- From: Henri Sivonen <hsivonen@iki.fi>
- Date: Thu, 20 Aug 2009 09:39:04 +0300
- To: "Phillips, Addison" <addison@amazon.com>
- Cc: "public-html@w3.org" <public-html@w3.org>, "public-i18n-core@w3.org" <public-i18n-core@w3.org>
On Aug 20, 2009, at 07:22, Phillips, Addison wrote: > -- > Otherwise, return an implementation-defined or user-specified > default character encoding, with the confidence tentative. In non- > legacy environments, the more comprehensive UTF-8 encoding is > recommended. Due to its use in legacy content, windows-1252 is > recommended as a default in predominantly Western demographics > instead. Since these encodings can in many cases be distinguished by > inspection, a user agent may heuristically decide which to use as a > default. > -- > > Our concerns about this text are: > > 1. It isn't clear what constitutes a "legacy" or "non-legacy > environment". We think that, for modern implementations, a bare > recommendation of UTF-8 would be preferable. The Web is a legacy environment. New walled gardens that are saving in R&D cost by using HTML but that don't have any interop requirements are non-legacy environments.
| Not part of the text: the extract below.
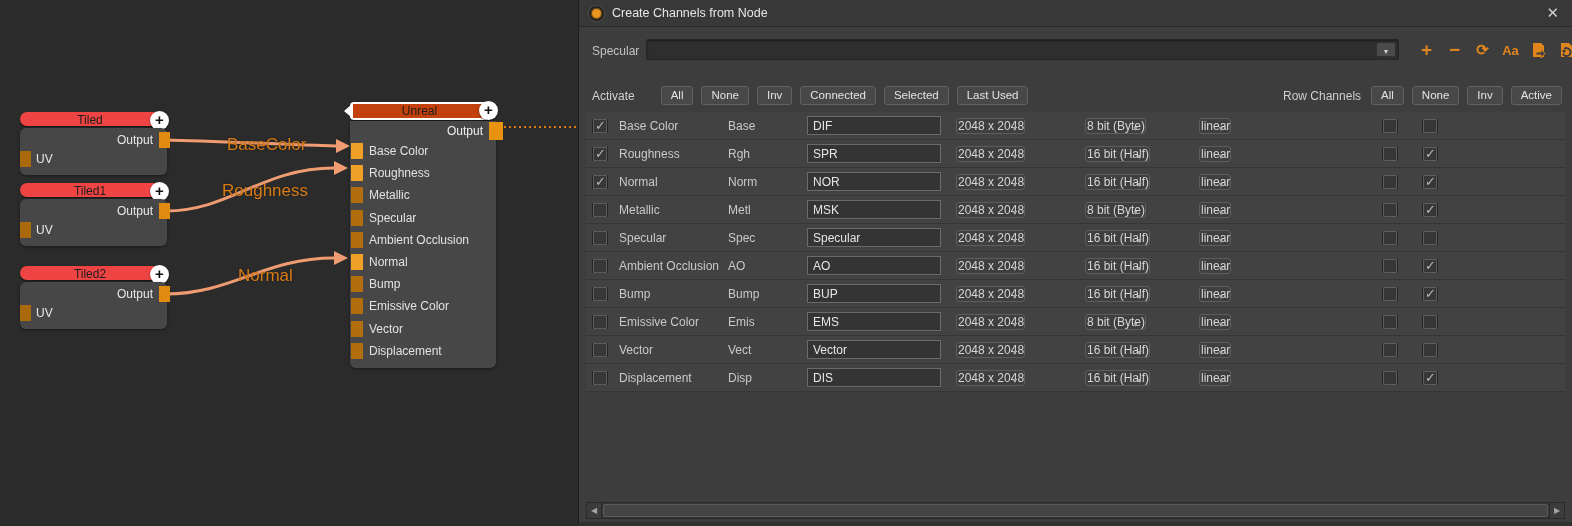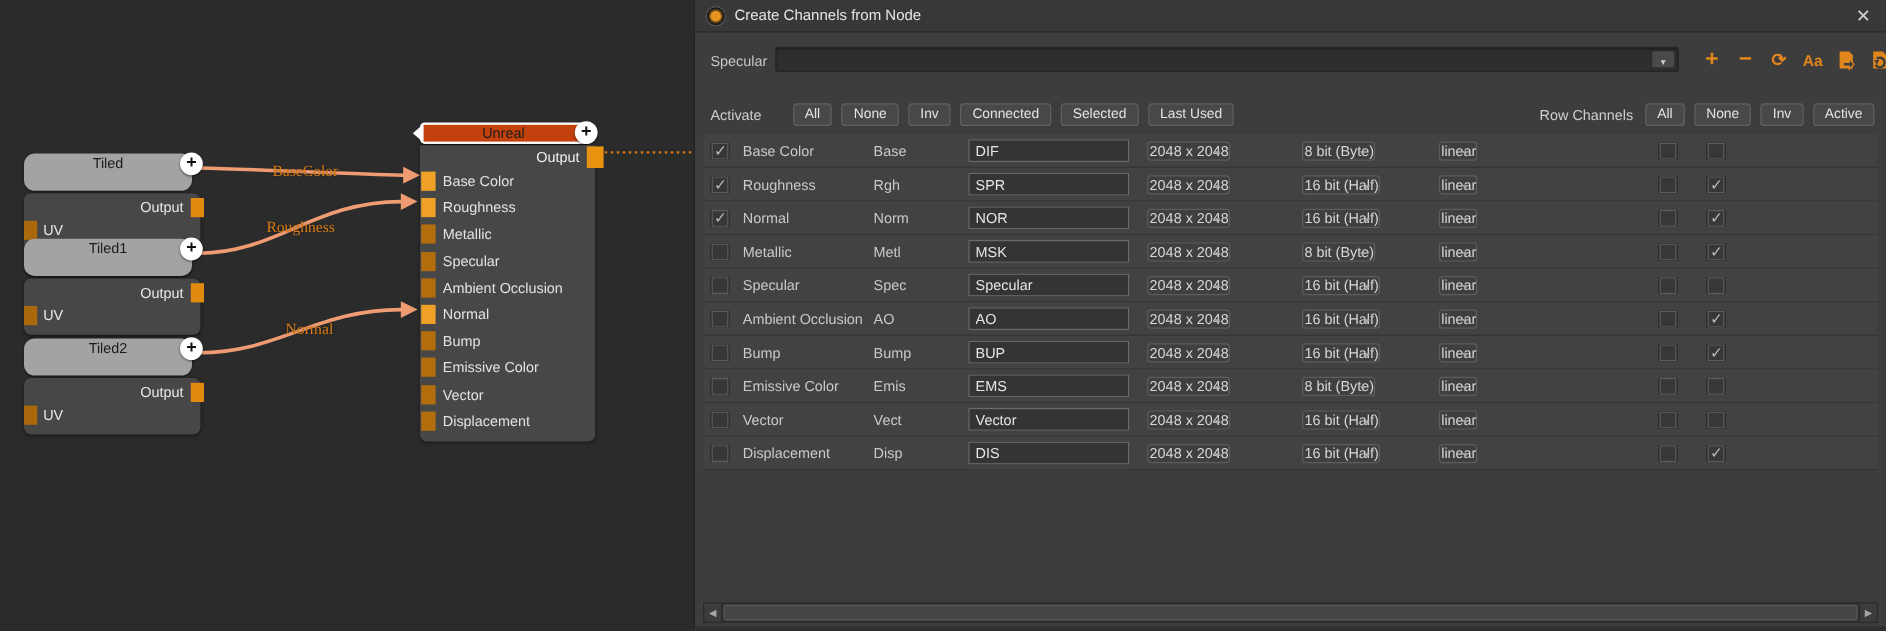"Tiled" .n-header { background: #a3a3a3 -> #ef4444; height: 31px -> 14px; margin-top: 16px -> none }
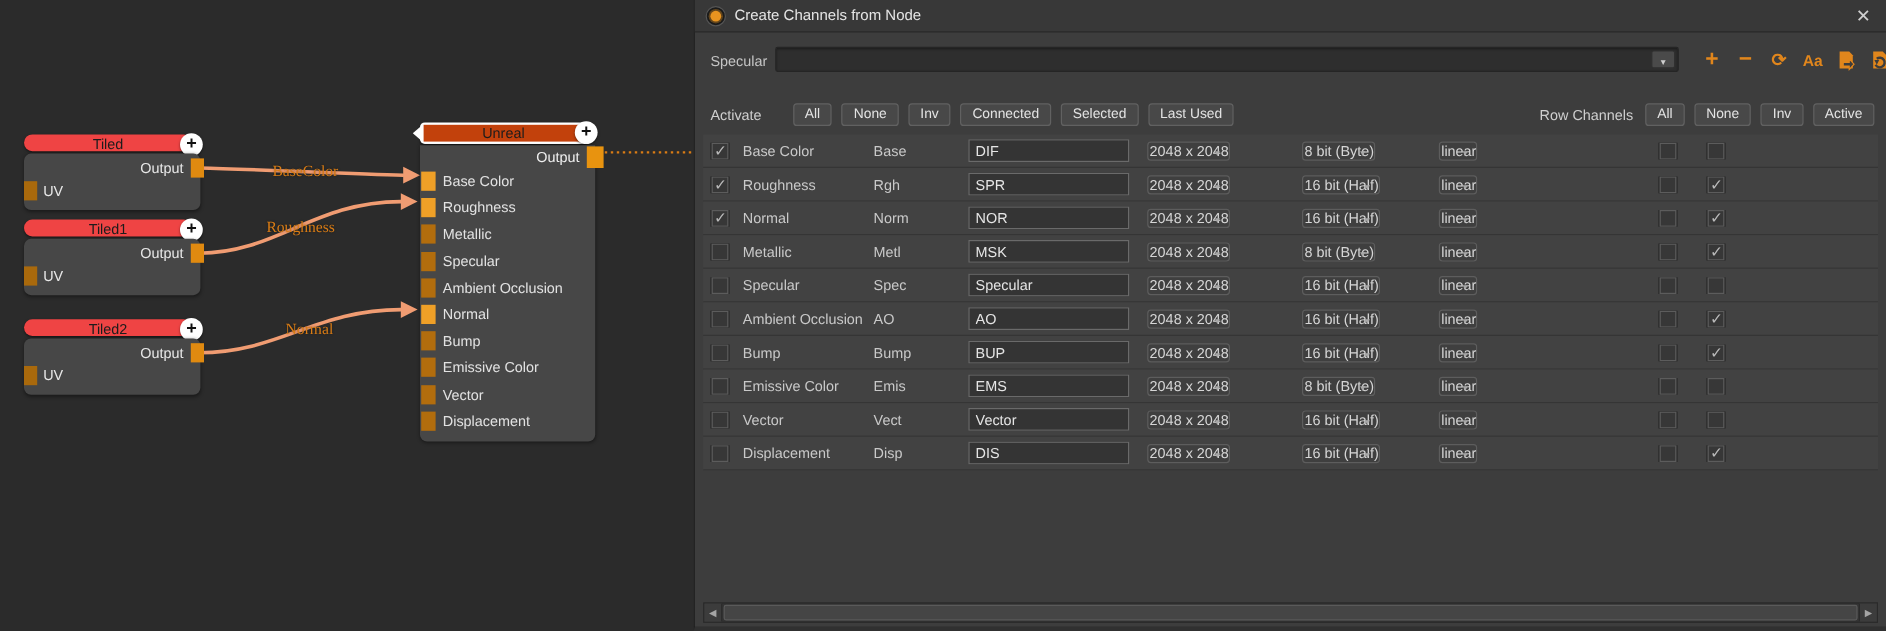"BaseColor" .wire-label { font-family: Liberation Serif, serif -> none; font-size: 13px -> 17px }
IIRC, this wording exists only as a politically correct fig leaf. > Otherwise, return an implementation-defined or user-specified > default character encoding, with the confidence tentative. The UTF-8 > encoding is recommended as a default. This recommendation, while politically correct, is useless to implementors. > The default may also be set according to the expectations and > predominant legacy content encodings for a given demographic or > audience. For example, windows-1252 is recommended as the default > encoding for Western European language environments. Other encodings > may also be used. For example, "windows-949" might be an appropriate > default in a Korean language runtime environment. I think this wording would be an improvement. > 4. We suggest adding to step (6) this note: > > -- > Note: The UTF-8 encoding has a highly detectable bit pattern. > Documents that contain bytes > 0x7F which match the UTF-8 pattern > are very likely to be UTF-8, while documents that do not match it > definitely are not. While not full autodetection, it may be > appropriate for a user-agent to search for this common encoding. I think adding this note makes sense. -- Henri Sivonen hsivonen@iki.fi http://hsivonen.iki.fi/
Received on Thursday, 20 August 2009 06:39:50 UTC